Burr, Ansen, Ji, Junyi, Ozler, Kadir, Mentrup, Heather, Eskiocak, Onur, Cumberland, Rachel, Menk, Ashley, Zhang, Xiaoyi, Overacre-Delgoffe, Abigail, Rittenhouse, Natalie, Marshall, Chris, Cooper, Vaughn, Poholek, Amanda, Delgoffe, Greg, Beyaz, Semir, Hand, Timothy (2023) Excess dietary sugar alters colonocyte metabolism and impairs the early proliferative response to damage. In: Crohns and Colitis Congress, JAN 19-21, 2023, Denver, CO.

Abstract

The colonic epithelium requires continuous renewal by crypt resident intestinal stem cells (ISCs) and transit amplifying (TA) cells to maintain barrier integrity, especially after inflammatory damage. An important regulator of ISC and TA cell function is dietary metabolites which can affect their proliferative capacity. Over the last 150 years, the diet of high-income countries contains increasing amounts of simple sugars, such as sucrose, but whether excess sugar affects the function of ISCs and TA cells directly is unknown. We used a combination of 3-dimensional colonoids and a mouse model of colon damage/repair (DSS colitis) to demonstrate the direct effect of sugar on the transcriptional, metabolic, and regenerative functions of crypt ISCs and TA cells. We demonstrate that high sugar conditions directly limit murine and human colonoid development, which is associated with a reduction in the expression of proliferative and key stem cell gene signatures. Further, high-glucose conditions led to the accumulation of glycolytic metabolite pyruvate in colonoids, with a concomitant decrease in ATP, suggesting impaired glycolytic fuel metabolism. Treatment of colonoids with DCA, which forces pyruvate into the TCA cycle, restored their growth, ATP levels, and the expression of proliferation and stem cell gene signatures.
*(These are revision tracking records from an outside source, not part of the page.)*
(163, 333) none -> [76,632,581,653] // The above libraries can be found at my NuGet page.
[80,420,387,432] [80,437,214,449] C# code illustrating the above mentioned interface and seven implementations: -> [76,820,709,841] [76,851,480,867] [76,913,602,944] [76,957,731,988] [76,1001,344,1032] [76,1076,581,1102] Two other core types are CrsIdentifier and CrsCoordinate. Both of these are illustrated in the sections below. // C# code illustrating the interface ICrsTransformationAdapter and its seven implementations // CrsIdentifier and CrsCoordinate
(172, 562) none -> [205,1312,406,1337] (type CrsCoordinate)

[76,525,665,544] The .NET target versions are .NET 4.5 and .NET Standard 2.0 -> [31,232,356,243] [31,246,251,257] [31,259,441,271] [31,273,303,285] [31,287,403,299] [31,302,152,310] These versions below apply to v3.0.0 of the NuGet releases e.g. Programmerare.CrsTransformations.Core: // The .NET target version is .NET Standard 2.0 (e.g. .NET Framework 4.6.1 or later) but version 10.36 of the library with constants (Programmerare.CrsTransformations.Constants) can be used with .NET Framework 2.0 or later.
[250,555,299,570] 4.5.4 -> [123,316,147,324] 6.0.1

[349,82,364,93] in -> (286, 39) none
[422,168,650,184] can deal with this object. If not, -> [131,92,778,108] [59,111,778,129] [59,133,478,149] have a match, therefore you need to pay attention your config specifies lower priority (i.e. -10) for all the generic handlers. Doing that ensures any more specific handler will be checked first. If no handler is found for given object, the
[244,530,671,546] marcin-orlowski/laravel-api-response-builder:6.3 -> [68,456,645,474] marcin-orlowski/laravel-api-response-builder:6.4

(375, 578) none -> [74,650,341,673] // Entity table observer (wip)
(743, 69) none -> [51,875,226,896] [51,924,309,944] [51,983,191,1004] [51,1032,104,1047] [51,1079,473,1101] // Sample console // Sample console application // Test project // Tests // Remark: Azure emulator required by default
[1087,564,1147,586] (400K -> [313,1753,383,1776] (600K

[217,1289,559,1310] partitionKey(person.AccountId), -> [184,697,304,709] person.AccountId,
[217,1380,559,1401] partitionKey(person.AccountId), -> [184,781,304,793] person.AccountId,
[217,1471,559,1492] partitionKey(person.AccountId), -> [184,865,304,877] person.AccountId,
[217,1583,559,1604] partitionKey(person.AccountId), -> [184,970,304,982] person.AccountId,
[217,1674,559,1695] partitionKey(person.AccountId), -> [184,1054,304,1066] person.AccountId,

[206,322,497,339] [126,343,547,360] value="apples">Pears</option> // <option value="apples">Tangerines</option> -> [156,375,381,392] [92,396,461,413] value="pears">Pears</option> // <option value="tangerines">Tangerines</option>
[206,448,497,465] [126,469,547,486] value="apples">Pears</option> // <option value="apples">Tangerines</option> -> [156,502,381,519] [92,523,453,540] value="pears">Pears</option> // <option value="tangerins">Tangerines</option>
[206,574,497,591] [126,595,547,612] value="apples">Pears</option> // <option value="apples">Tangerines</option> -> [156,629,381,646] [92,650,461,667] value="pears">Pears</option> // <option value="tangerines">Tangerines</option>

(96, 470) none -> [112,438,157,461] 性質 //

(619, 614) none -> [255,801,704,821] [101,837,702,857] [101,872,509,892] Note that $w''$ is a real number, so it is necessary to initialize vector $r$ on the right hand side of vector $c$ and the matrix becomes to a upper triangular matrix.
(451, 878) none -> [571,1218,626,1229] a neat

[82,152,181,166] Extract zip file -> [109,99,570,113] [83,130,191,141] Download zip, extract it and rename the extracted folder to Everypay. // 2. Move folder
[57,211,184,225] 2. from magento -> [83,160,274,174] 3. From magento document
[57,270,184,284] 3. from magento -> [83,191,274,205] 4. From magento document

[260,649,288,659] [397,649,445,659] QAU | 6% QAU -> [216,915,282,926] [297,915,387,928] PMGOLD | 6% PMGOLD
Similarly, DSS treatment of mice fed a high sugar diet led to massive irreparable damage that was independent of the colonic microbiota and its metabolites. Metabolic analyses of crypt cells from high-sucrose-fed mice revealed increased glycolytic potential without a commensurate increase in aerobic respiration. Rather, epithelium from high-sucrose-fed mice has increased mitochondrial content, without increased levels of ATP, further demonstrating impaired oxidative phosphorylation and fuel metabolism. Finally, we demonstrated impaired proliferative potential of ISCs and reduced number of TA direct daughter cells in high-sucrose-fed mice with DSS damage. Taken together, our results indicate that short-term, excess dietary sucrose can directly modulate intestinal crypt cell metabolism and inhibit ISC/TA cell regenerative proliferation. This knowledge may inform diets that better support the treatment of acute intestinal injury, as is seen in patients with an acute flare of Ulcerative Colitis.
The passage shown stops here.